-------- RECORDS TO PROCESS --------
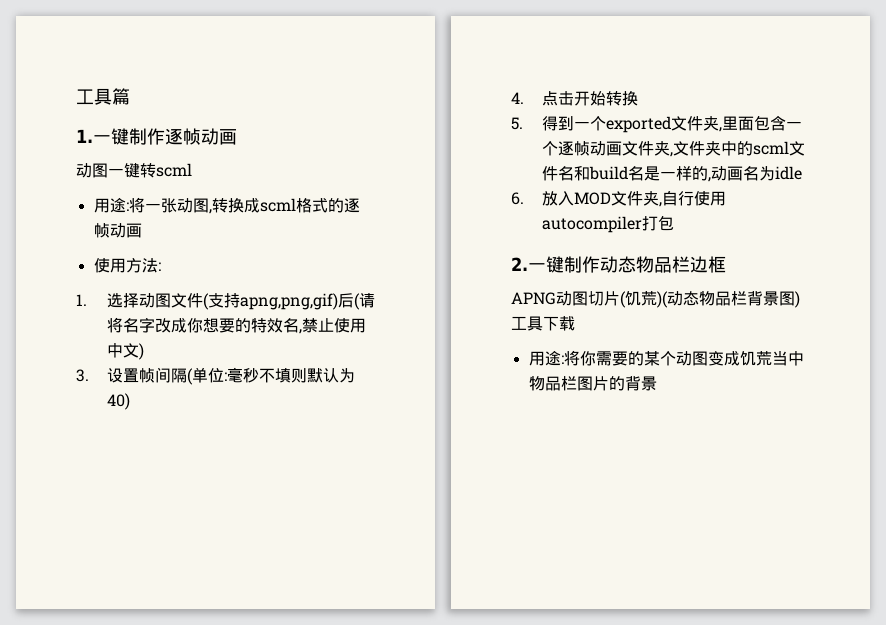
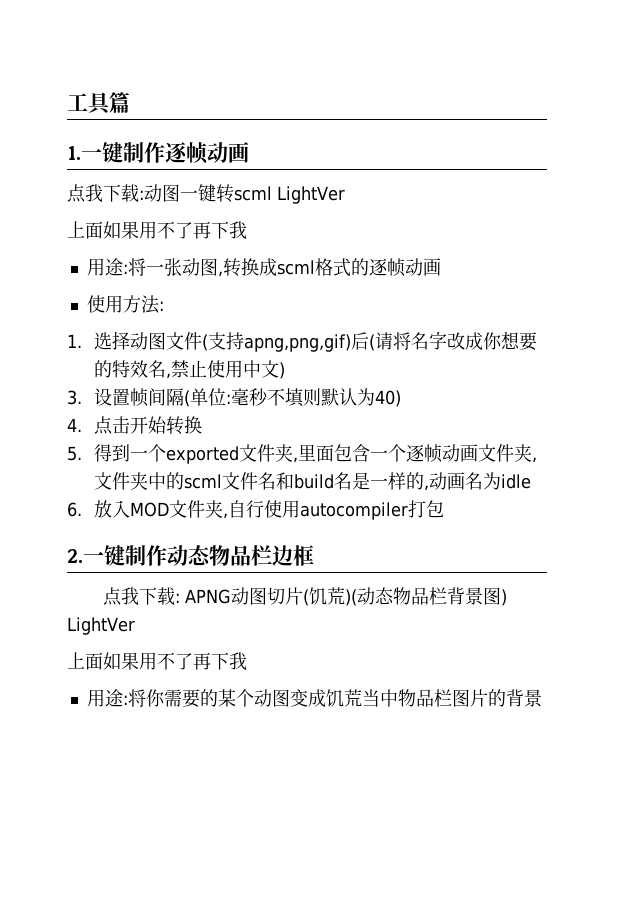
- 动图一键转scml
+ 点我下载:动图一键转scml LightVer
+ 上面如果用不了再下我
- APNG动图切片(饥荒)(动态物品栏背景图)工具下载
+ 点我下载: APNG动图切片(饥荒)(动态物品栏背景图) LightVer
+ 上面如果用不了再下我

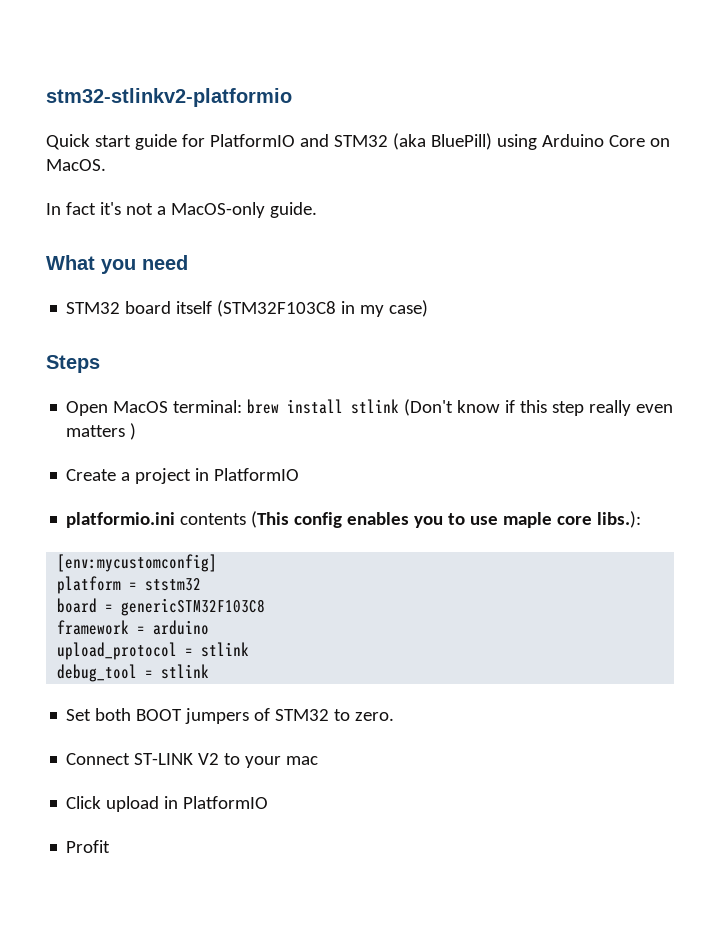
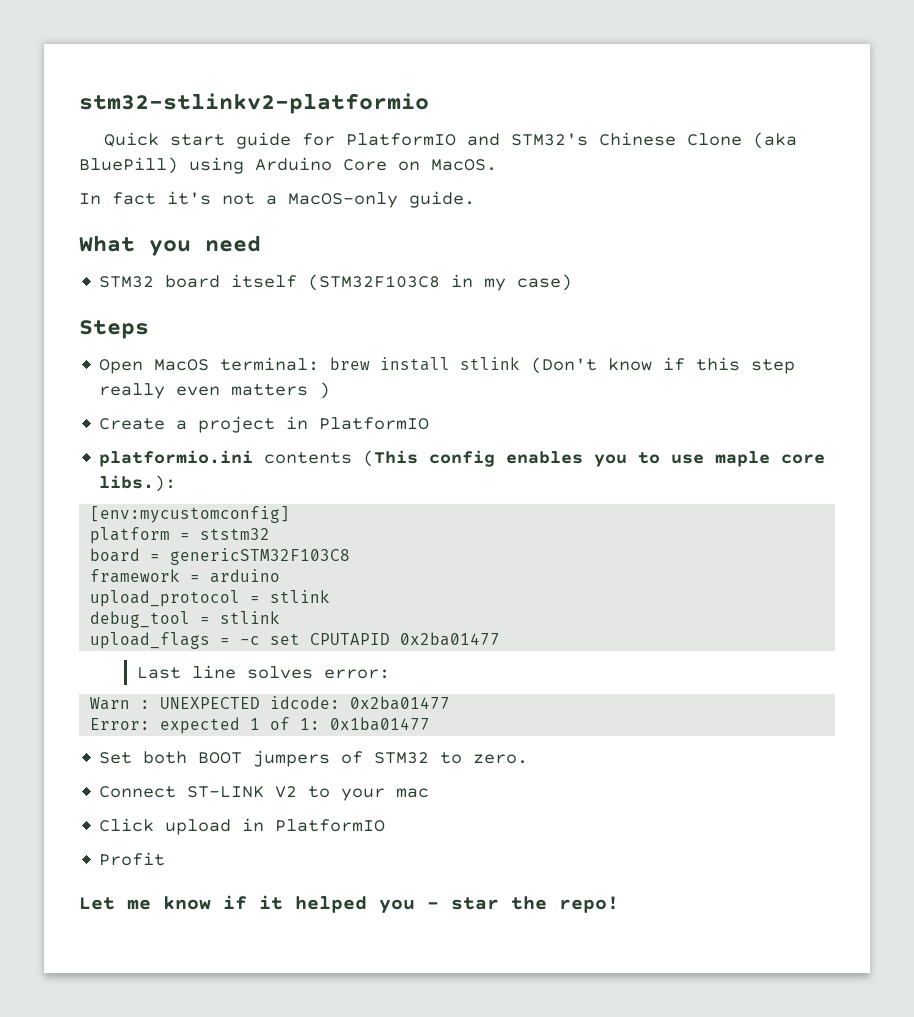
- Quick start guide for PlatformIO and STM32 (aka BluePill) using Arduino Core on MacOS.
+ Quick start guide for PlatformIO and STM32's Chinese Clone (aka BluePill) using Arduino Core on MacOS.
+ upload_flags = -c set CPUTAPID 0x2ba01477
+ Last line solves error:
+ Warn : UNEXPECTED idcode: 0x2ba01477
+ Error: expected 1 of 1: 0x1ba01477
+ Let me know if it helped you - star the repo!

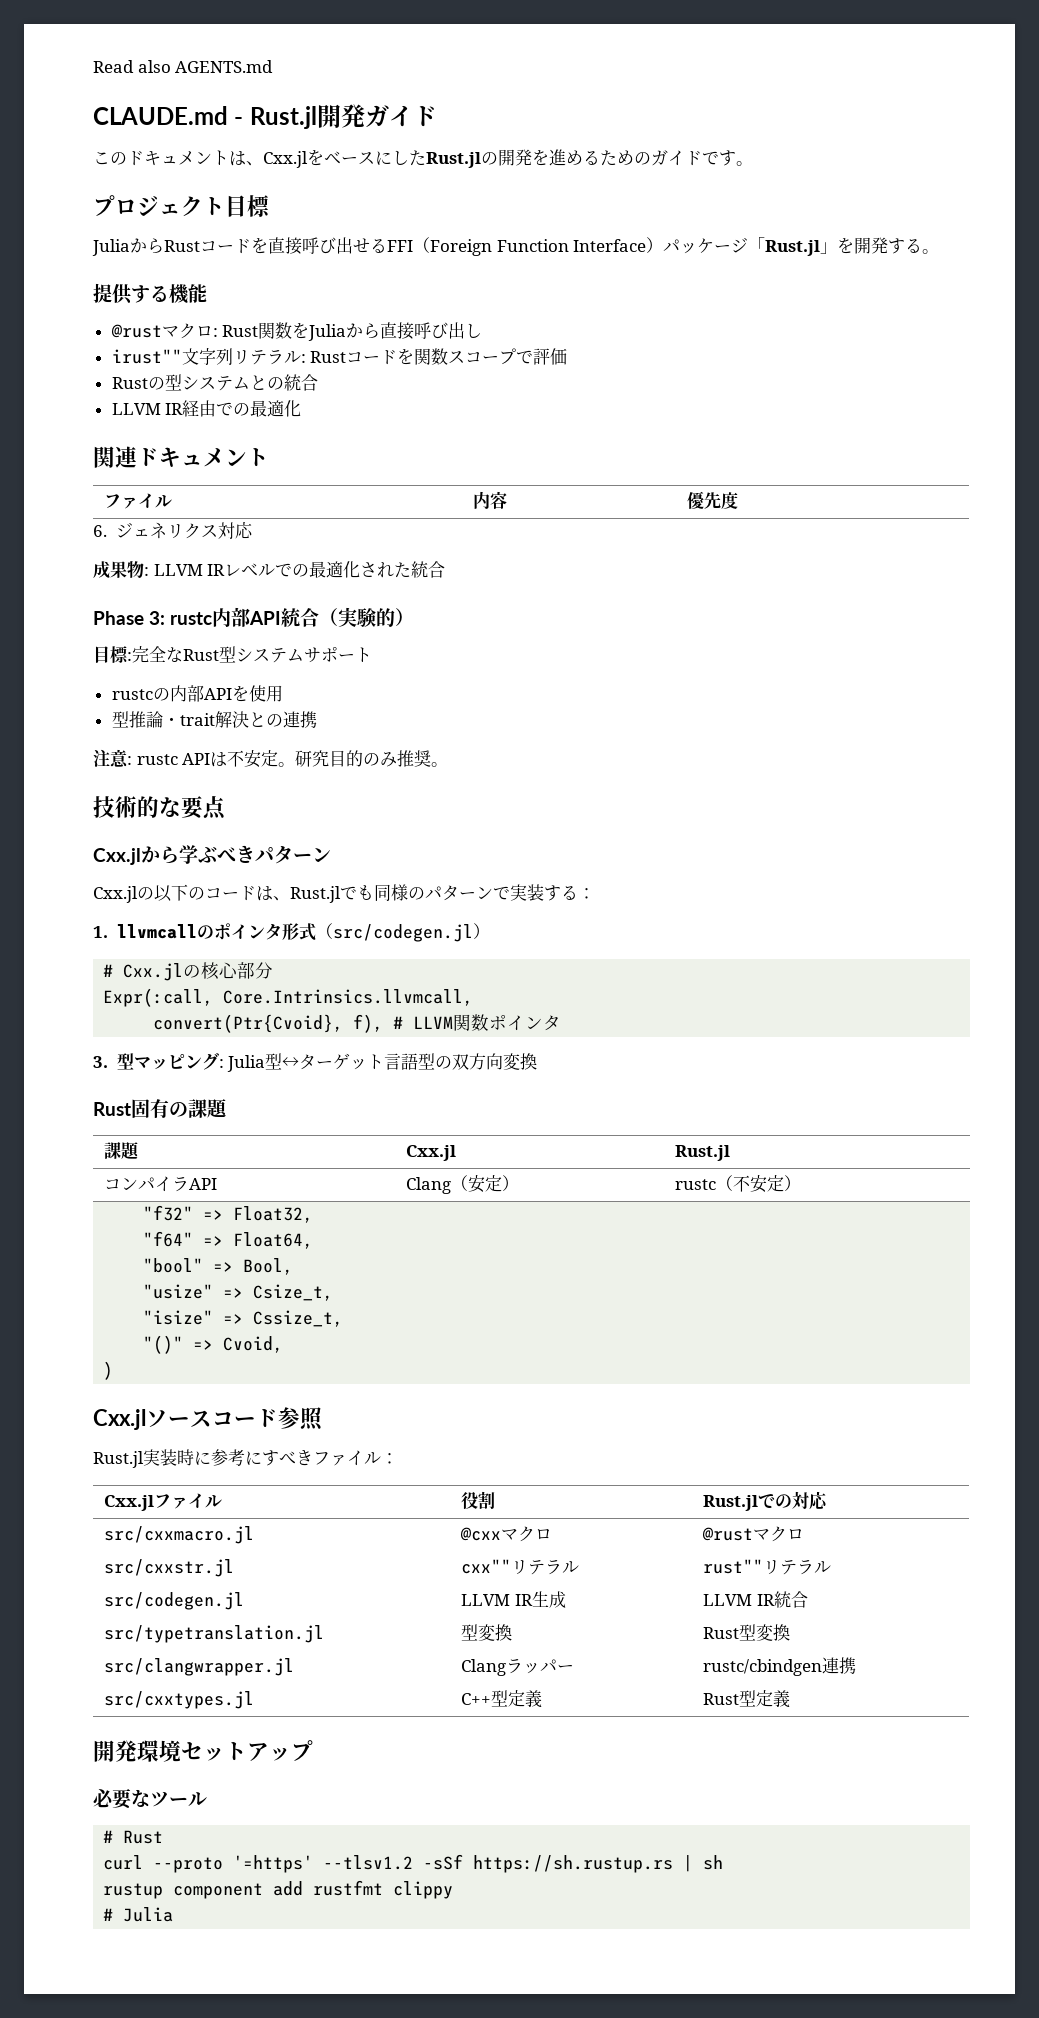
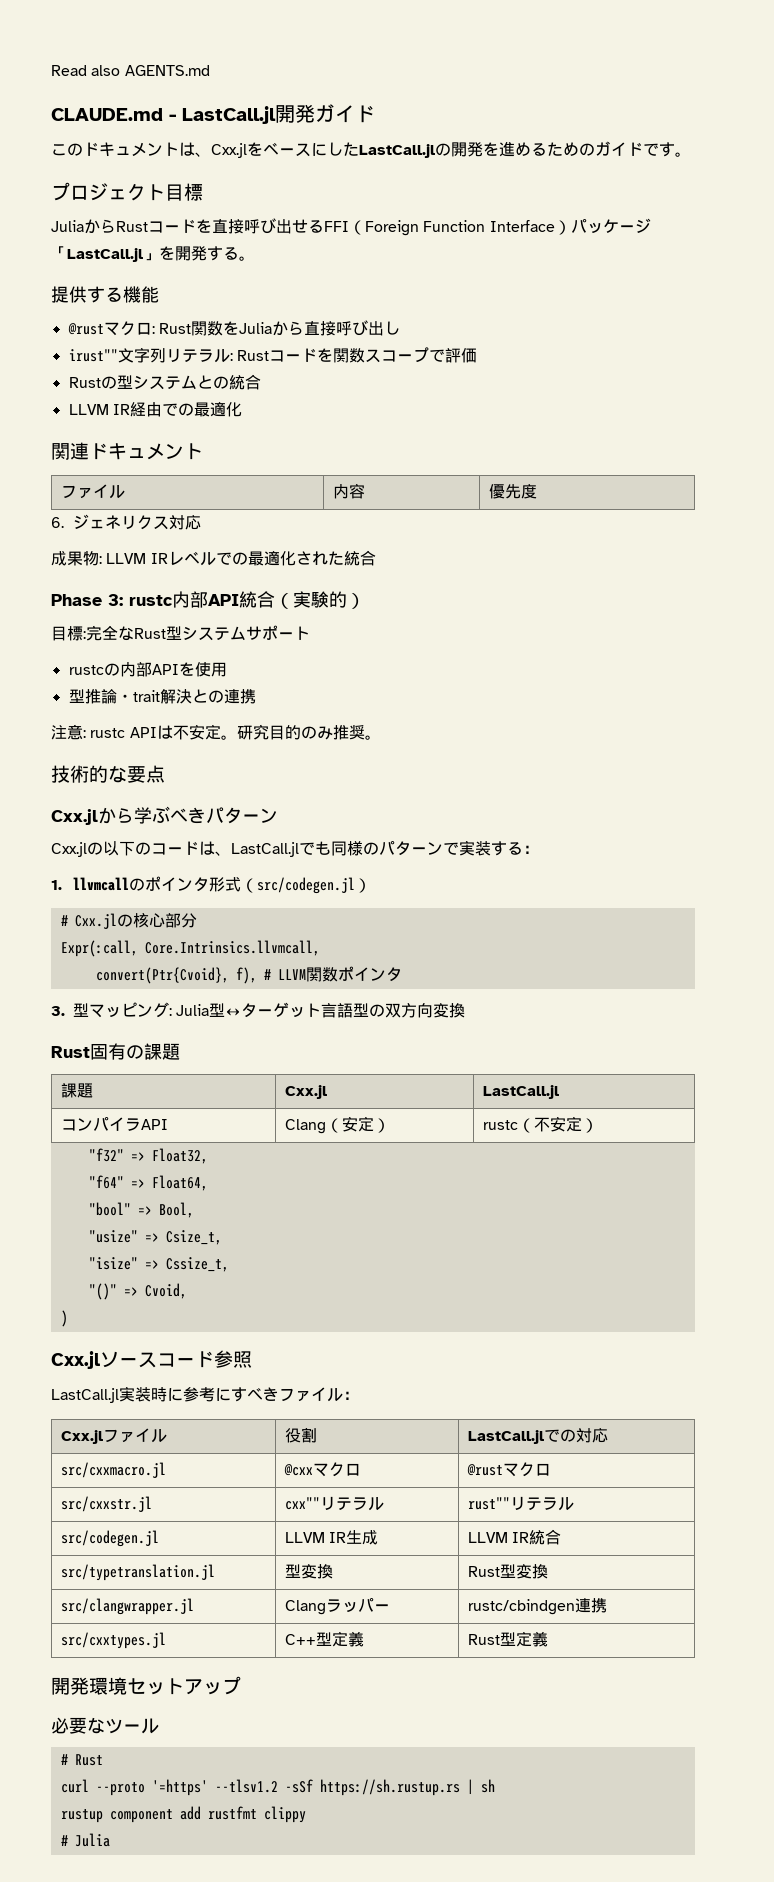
- CLAUDE.md - Rust.jl開発ガイド
+ CLAUDE.md - LastCall.jl開発ガイド
- このドキュメントは、Cxx.jlをベースにしたRust.jlの開発を進めるためのガイドです。
+ このドキュメントは、Cxx.jlをベースにしたLastCall.jlの開発を進めるためのガイドです。
- JuliaからRustコードを直接呼び出せるFFI（Foreign Function Interface）パッケージ「Rust.jl」を開発する。
+ JuliaからRustコードを直接呼び出せるFFI（Foreign Function Interface）パッケージ「LastCall.jl」を開発する。
- Cxx.jlの以下のコードは、Rust.jlでも同様のパターンで実装する：
+ Cxx.jlの以下のコードは、LastCall.jlでも同様のパターンで実装する：
- 課題 | Cxx.jl | Rust.jl
+ 課題 | Cxx.jl | LastCall.jl
- Rust.jl実装時に参考にすべきファイル：
+ LastCall.jl実装時に参考にすべきファイル：
- Cxx.jlファイル | 役割 | Rust.jlでの対応
+ Cxx.jlファイル | 役割 | LastCall.jlでの対応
--------
- THE PROBLEM
Verbatim reproduction is required for the line holding "Cxx.jl | LastCall.jl" and for every line after it in the records, with no other line included.

- TASK RESULT
+ 課題 | Cxx.jl | LastCall.jl
- Rust.jl実装時に参考にすべきファイル：
+ LastCall.jl実装時に参考にすべきファイル：
- Cxx.jlファイル | 役割 | Rust.jlでの対応
+ Cxx.jlファイル | 役割 | LastCall.jlでの対応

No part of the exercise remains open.